- _Work required_
Return every line of the records below verbatim, with no pictures in the copy.

Dataset items:
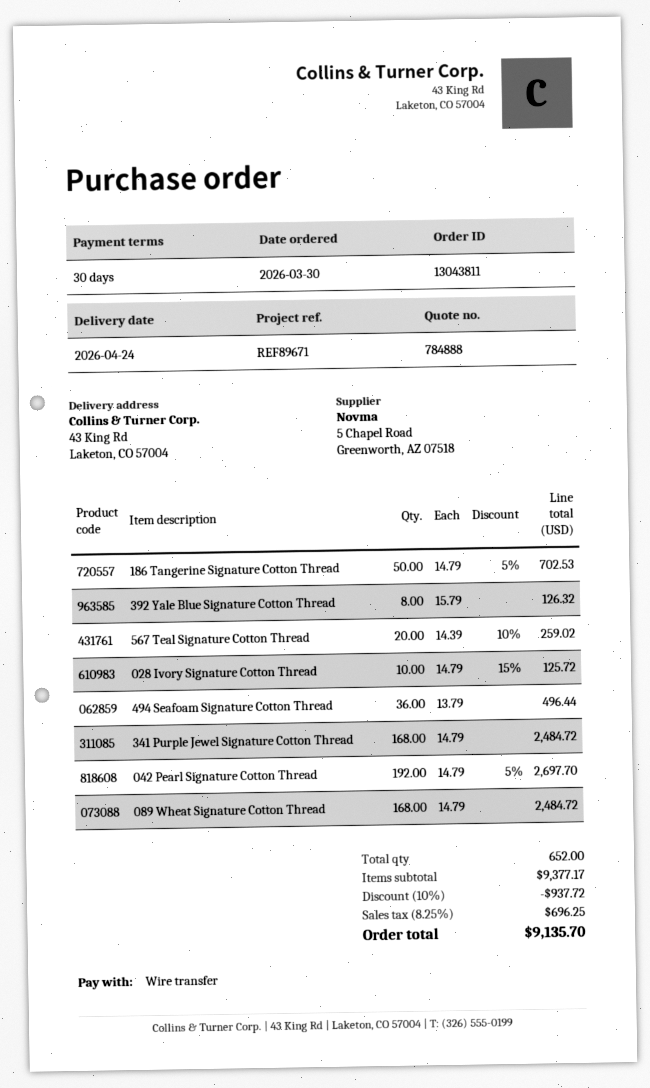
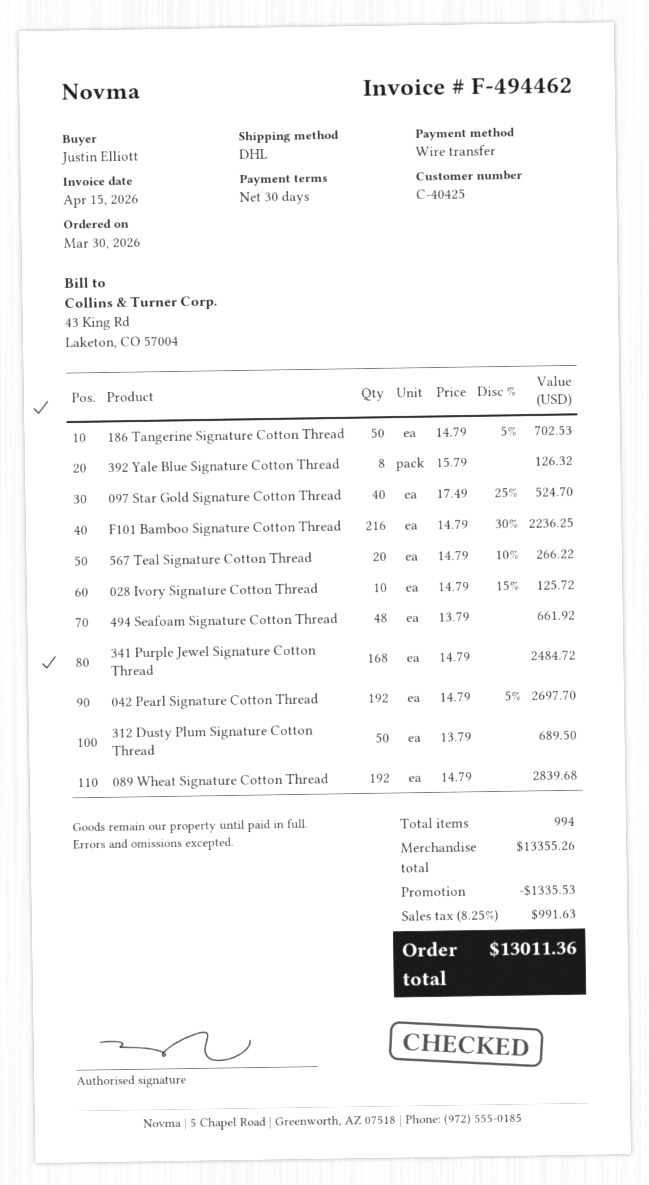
567 Teal Signature Cotton Thread: 20 x 14.39 - 10% = 259.02 -> 20 x 14.79 - 10% = 266.22
494 Seafoam Signature Cotton Thread: 36 x 13.79 = 496.44 -> 48 x 13.79 = 661.92
089 Wheat Signature Cotton Thread: 168 x 14.79 = 2484.72 -> 192 x 14.79 = 2839.68
097 Star Gold Signature Cotton Thread: none -> 40 x 17.49 - 25% = 524.70
F101 Bamboo Signature Cotton Thread: none -> 216 x 14.79 - 30% = 2236.25
312 Dusty Plum Signature Cotton Thread: none -> 50 x 13.79 = 689.50
total quantity: 652 -> 994
subtotal: 9377.17 -> 13355.26
discount: 937.72 -> 1335.53
tax: 8.25% = 696.25 -> 8.25% = 991.63
total: 9135.70 -> 13011.36

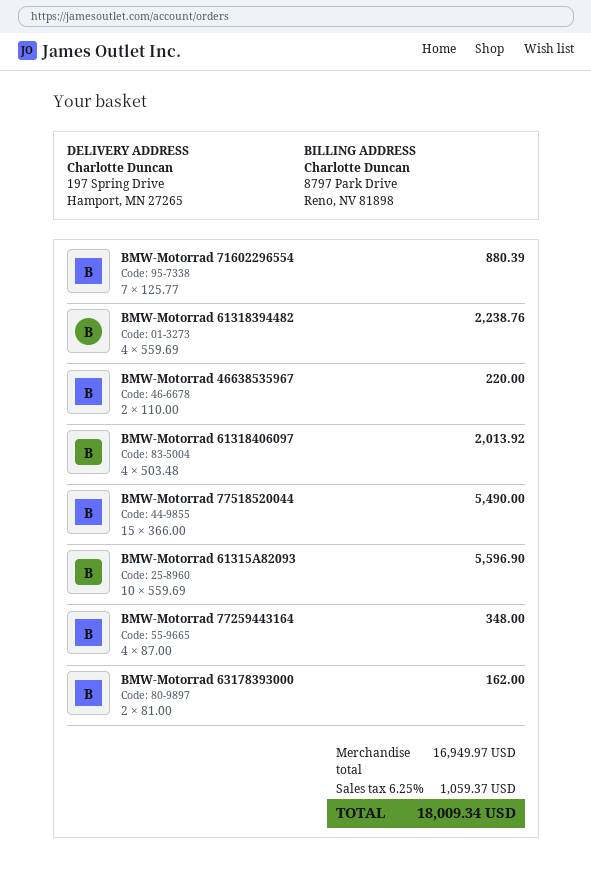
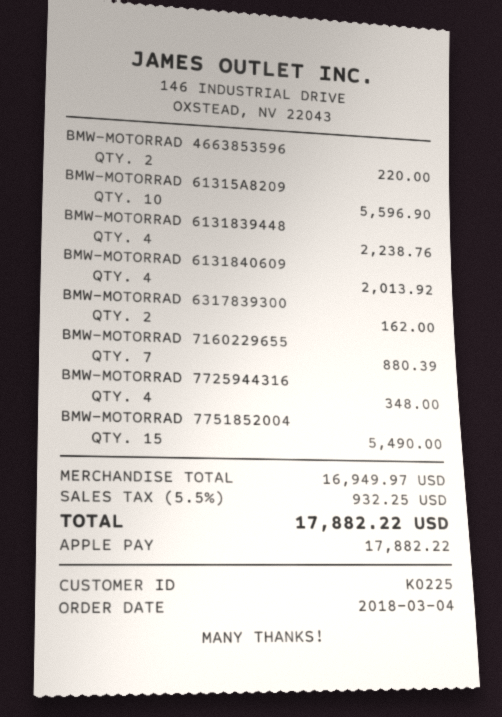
tax: 6.25% = 1059.37 -> 5.5% = 932.25
total: 18009.34 -> 17882.22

- _Written answer_
567 Teal Signature Cotton Thread: 20 x 14.39 - 10% = 259.02 -> 20 x 14.79 - 10% = 266.22
494 Seafoam Signature Cotton Thread: 36 x 13.79 = 496.44 -> 48 x 13.79 = 661.92
089 Wheat Signature Cotton Thread: 168 x 14.79 = 2484.72 -> 192 x 14.79 = 2839.68
097 Star Gold Signature Cotton Thread: none -> 40 x 17.49 - 25% = 524.70
F101 Bamboo Signature Cotton Thread: none -> 216 x 14.79 - 30% = 2236.25
312 Dusty Plum Signature Cotton Thread: none -> 50 x 13.79 = 689.50
total quantity: 652 -> 994
subtotal: 9377.17 -> 13355.26
discount: 937.72 -> 1335.53
tax: 8.25% = 696.25 -> 8.25% = 991.63
total: 9135.70 -> 13011.36

tax: 6.25% = 1059.37 -> 5.5% = 932.25
total: 18009.34 -> 17882.22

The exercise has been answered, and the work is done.